Commitments on Display and use of content.
[17]. Google proposes to create a mechanism to provide website owners with the option to opt out of display on Covered Web Pages of content crawled by Google’s search user agents. It is difficult to see how this addresses the competitive issue arising between Google and competing web pages or domains that pay copy right to content owners. This is a clear distortion of competition and places competing web sites at a competitive disadvantage. To the extent that free riding practices remove incentives to invest by rivals, the
1
Some of these practices have been the object of formal complaint to competition authorities such as Skyhook in the US and FairSearch’s complaint to the Commission.
commitment as it stands maintains fully the anticompetitive effects of Google’s practices.

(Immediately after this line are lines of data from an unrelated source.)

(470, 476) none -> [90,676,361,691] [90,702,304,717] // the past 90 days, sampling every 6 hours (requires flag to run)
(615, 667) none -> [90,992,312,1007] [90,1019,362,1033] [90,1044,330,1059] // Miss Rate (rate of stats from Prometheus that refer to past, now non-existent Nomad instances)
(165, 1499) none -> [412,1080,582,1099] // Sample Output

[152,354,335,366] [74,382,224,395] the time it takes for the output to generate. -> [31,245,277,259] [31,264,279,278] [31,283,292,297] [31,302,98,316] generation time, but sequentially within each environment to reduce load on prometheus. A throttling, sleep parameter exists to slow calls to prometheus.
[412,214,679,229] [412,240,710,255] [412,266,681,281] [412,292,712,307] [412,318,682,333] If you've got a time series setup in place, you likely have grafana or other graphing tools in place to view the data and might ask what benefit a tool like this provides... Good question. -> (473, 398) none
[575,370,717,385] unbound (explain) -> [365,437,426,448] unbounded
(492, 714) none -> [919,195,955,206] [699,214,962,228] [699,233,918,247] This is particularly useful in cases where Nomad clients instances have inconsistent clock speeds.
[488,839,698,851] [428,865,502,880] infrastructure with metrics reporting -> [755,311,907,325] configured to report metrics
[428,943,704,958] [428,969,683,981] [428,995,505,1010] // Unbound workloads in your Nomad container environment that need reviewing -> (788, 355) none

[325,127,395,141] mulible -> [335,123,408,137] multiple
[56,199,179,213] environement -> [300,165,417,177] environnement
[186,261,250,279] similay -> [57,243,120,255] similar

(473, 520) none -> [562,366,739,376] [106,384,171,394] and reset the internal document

[18]. Curiously enough, the actual implementation of this remedy is left to the discretion of website owners, who will balance in their own interest whether the traffic provided to their web pages by Google compensates them for the loss of copy right revenues or not.
Commitments on AFS.
[19]. ICOMP has already indicated to the Commission in its reply to the first market test that the commitments only cover partially the vast network of exclusive agreements Google has entered into with OEMs, software providers and web browsers. ICOMP also pointed out the significant competitive advantage Google enjoys over its competitors from the vast amount of information it has gathered from internet users. The new set of commitments still does not address these major issues.
[20]. The Commission’s RFY does not include any questions to assess
these commitments, suggesting that the Commission has already accepted them. However, a dominant firm cannot impose exclusivity on its customers, not only because it directly harms those customers, but also because it forecloses access to the market to existing competitors or new entrants.

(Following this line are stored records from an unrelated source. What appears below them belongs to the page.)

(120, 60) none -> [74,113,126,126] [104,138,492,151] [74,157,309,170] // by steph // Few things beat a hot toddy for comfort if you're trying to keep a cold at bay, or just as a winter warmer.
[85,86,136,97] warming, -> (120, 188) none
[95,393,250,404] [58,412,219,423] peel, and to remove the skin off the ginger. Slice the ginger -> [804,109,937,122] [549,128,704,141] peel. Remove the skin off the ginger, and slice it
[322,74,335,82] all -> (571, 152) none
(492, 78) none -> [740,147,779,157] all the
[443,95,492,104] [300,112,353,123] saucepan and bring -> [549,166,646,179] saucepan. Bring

[21]. Formal exclusivity clauses are committed to be withdrawn from contracts, but Google retains the ability to reserve to itself a minimum portion of customer’s demand (at least three Google search ads when the customer requires five ads, two out of a total of three or four and one out of a total of one or two). This implies that Google retains de facto exclusivity over a significant portion of each customer requirements, thus maintaining foreclosure of a very significant portion of demand. Once again, the commitment is not designed to bring an infringement to en end, but rather to modulate the intensity of the infringement, which is defined as obtaining all or most of a customer demand. Allowing Google to retain on an exclusive basis most of customers demand cannot be described as putting an infringement to an end.
Commitments on portability of campaigns data.
[22]. ICOMP refers to its previous submission, since nothing has changed.